El conflicto en el Medio Oriente se presenta como una situación de alta tensión y explosividad. Israel, con la mirada centrada en el avance del programa nuclear iraní, toma la decisión de atacar. Esta decisión no pasa desapercibida; Donald Trump, en un giro inesperado, es informado y da su visto bueno. En este contexto, una “voz amiga” dentro del gobierno estadounidense alerta a Irán sobre el ataque, permitiéndole a este último tomar medidas para proteger sus instalaciones nucleares y su uranio enriquecido.
Durante varios días, las hostilidades se intensifican, con ambos países intercambiando misiles. Mientras tanto, la posibilidad de un enfrentamiento mayor preocupa a expertos que monitorean la situación. En un desarrollo crucial, Trump decide apuntar a las instalaciones nucleares de Irán, pero nuevamente, la Casa Blanca advierte al régimen iraní, minimizando así el potencial de daño. Los ataques estadounidenses resultan ser limitados y, aunque Israel se muestra exultante, Irán emite amenazas de represalias, atacando finalmente bases militares en Qatar, aunque con el mismo patrón de advertencia.
Para ese momento, los mercados de Wall Street se estabilizan, lo que indica que los actores económicos han absorbido la noticia de los ataques. Esto culmina con Trump declarando el fin del enfrentamiento. En este escenario, tanto Israel como Irán proclaman victorias, mientras que el presidente estadounidense se retrata a sí mismo como un líder del orden mundial, comparando el conflicto con momentos históricos de devastación. Así, el panorama en el Medio Oriente parece distenderse, aunque todos, salvo Trump, resultan perjudicados.
Por otro lado, la presión que Trump ejerce sobre sus aliados europeos en la OTAN ha estado en el centro de atención desde antes de su mandato. Insiste en que deben asumir mayores responsabilidades y aumentar su aportación financiera. La reverberación de su retórica se nota, especialmente con la amenaza de aranceles y la reciente invasión rusa en Ucrania, que ha reavivado las preocupaciones sobre la seguridad en Europa.

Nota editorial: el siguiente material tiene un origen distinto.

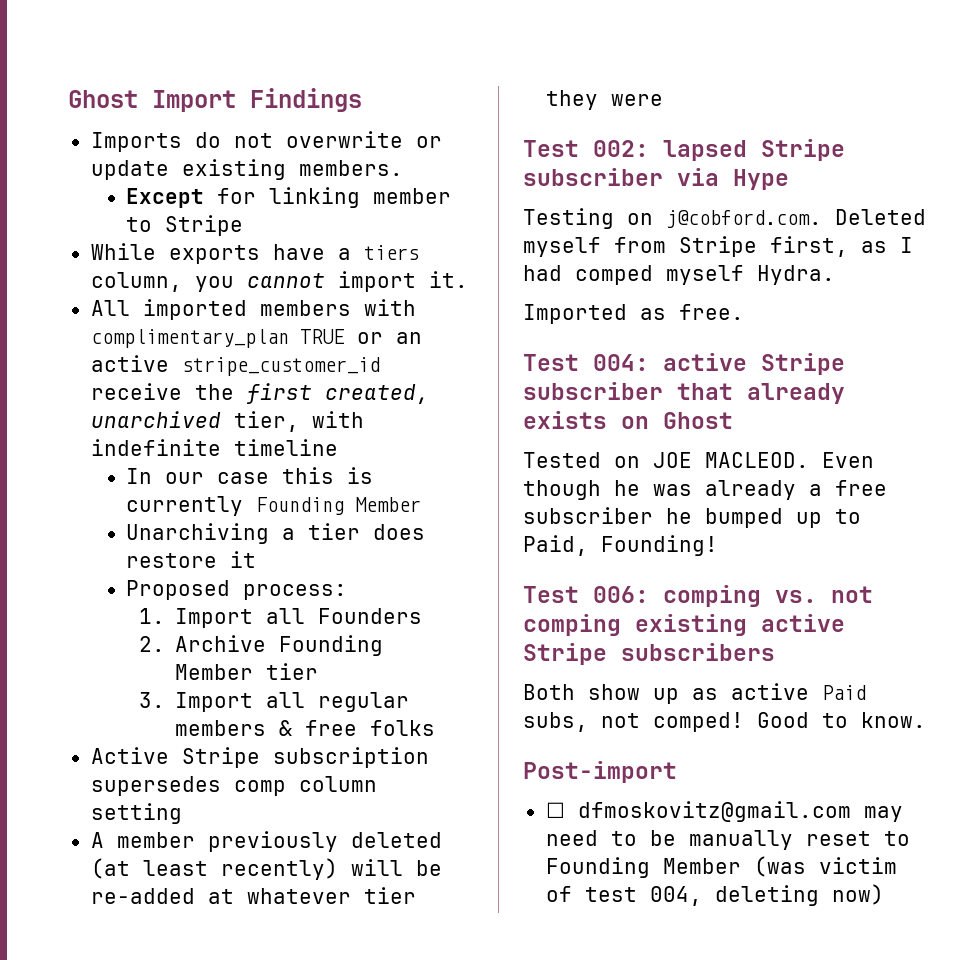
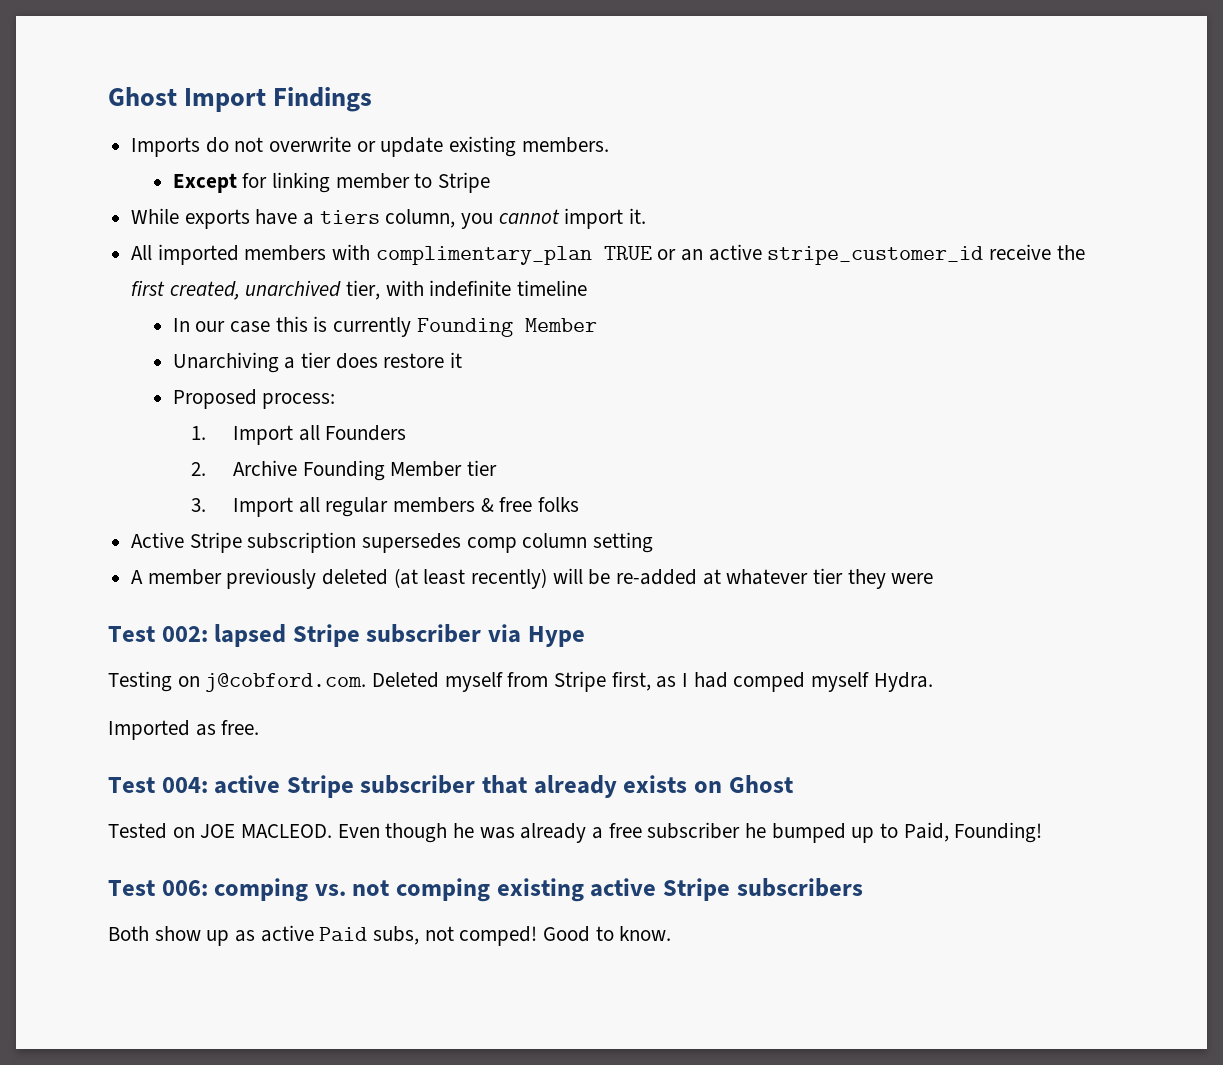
- Post-import
- ☐ dfmoskovitz@gmail.com may need to be manually reset to Founding Member (was victim of test 004, deleting now)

El primer secretario de la OTAN en 1949 definió la organización como un mecanismo que mantiene a los americanos dentro y a los rusos fuera. Hoy, la situación ha cambiado drásticamente: la Rusia contemporánea no se asemeja a la del pasado y se aleja de sus características comunistas, mientras que Estados Unidos se ha vuelto una figura en la que muchos europeos desconfían. A pesar de la resistencia, los líderes europeos se ven obligados a ceder ante las exigencias de Washington. En una reciente reunión en La Haya, los 32 estados miembros de la OTAN acordaron aumentar su presupuesto de defensa hasta un 5% de su PIB para 2035. Sin embargo, algunos líderes, como el presidente español, Pedro Sánchez, han expresado que tal aumento podría comprometer el bienestar y los intereses económicos de su país.
Esta decisión ha sido celebrada por Trump como una gran victoria, pero no es bien recibida por los países europeos, que consideran que el aumento en el gasto militar no aborda la lucha contra el terrorismo ni responde a las verdaderas amenazas que enfrentan. Esta desconexión se ve reflejada en comentarios de líderes europeos que manifestaron que “a veces, ‘papi’ necesita hablar enérgicamente para que se detengan”.
Mientras tanto, en el contexto interno de México, las tensiones también están a la orden del día. Funcionarios estadounidenses han calificado a México como un adversario y han señalado específicamente la actividad del narco en el lavado de dinero a través de instituciones financieras. Ante esta situación, figuras mexicanas como Claudia Sheinbaum han adoptado una postura defensiva, mientras que se están sentando las bases para un sistema de gobernanza que evoca un Estado autoritario con características policiales y militares. Este contexto de relaciones tensas entre naciones y el manejo del orden interno refleja un complejo entramado de poder que se desarrolla en la actualidad.